*Exercise brief*. Needed from the data below: all lines that contain the word "resto".
##### Data for review #####
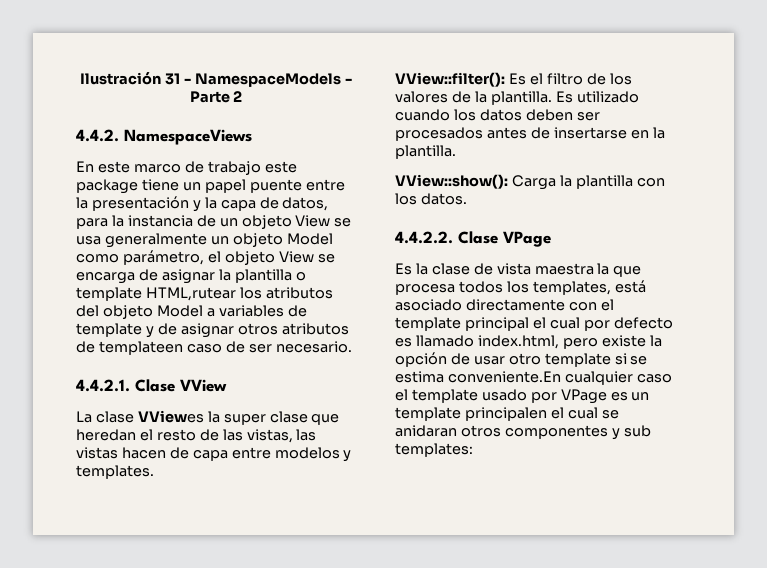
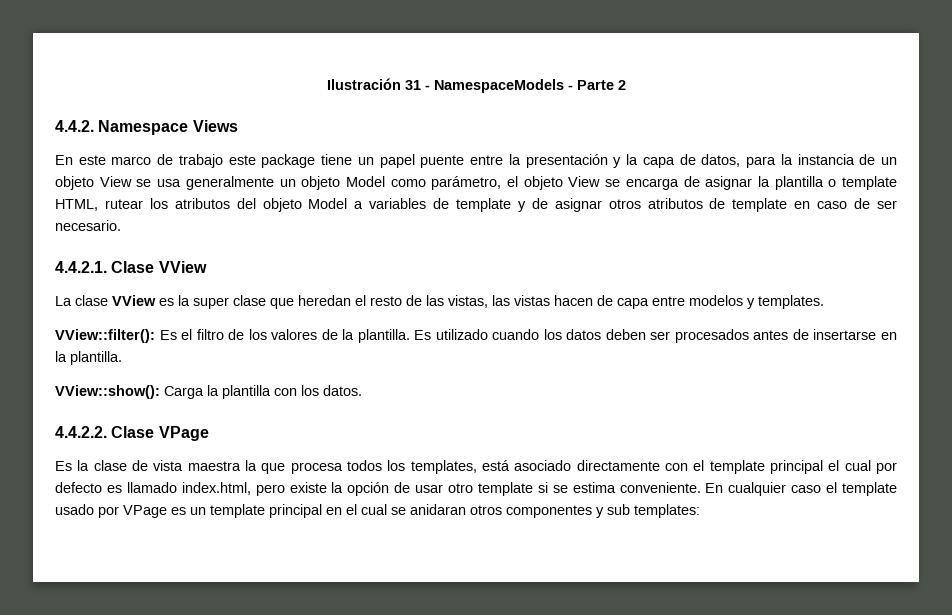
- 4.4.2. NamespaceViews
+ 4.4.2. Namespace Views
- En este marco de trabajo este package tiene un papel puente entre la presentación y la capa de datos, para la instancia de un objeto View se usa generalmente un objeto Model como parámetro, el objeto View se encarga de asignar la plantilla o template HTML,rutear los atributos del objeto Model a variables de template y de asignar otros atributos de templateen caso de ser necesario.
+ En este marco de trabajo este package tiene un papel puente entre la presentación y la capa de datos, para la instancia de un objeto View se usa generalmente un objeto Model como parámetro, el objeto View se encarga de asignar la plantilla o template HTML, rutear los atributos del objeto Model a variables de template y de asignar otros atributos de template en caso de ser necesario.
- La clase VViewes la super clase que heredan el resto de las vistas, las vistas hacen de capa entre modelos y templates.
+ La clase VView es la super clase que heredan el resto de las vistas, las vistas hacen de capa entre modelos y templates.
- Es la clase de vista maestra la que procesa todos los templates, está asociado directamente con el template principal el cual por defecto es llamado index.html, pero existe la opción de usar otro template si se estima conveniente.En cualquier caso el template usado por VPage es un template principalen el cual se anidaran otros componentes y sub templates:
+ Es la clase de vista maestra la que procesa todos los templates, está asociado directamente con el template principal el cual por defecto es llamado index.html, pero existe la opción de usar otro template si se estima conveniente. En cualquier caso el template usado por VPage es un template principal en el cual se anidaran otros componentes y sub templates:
#####
*Result of the exercise*.
- La clase VViewes la super clase que heredan el resto de las vistas, las vistas hacen de capa entre modelos y templates.
+ La clase VView es la super clase que heredan el resto de las vistas, las vistas hacen de capa entre modelos y templates.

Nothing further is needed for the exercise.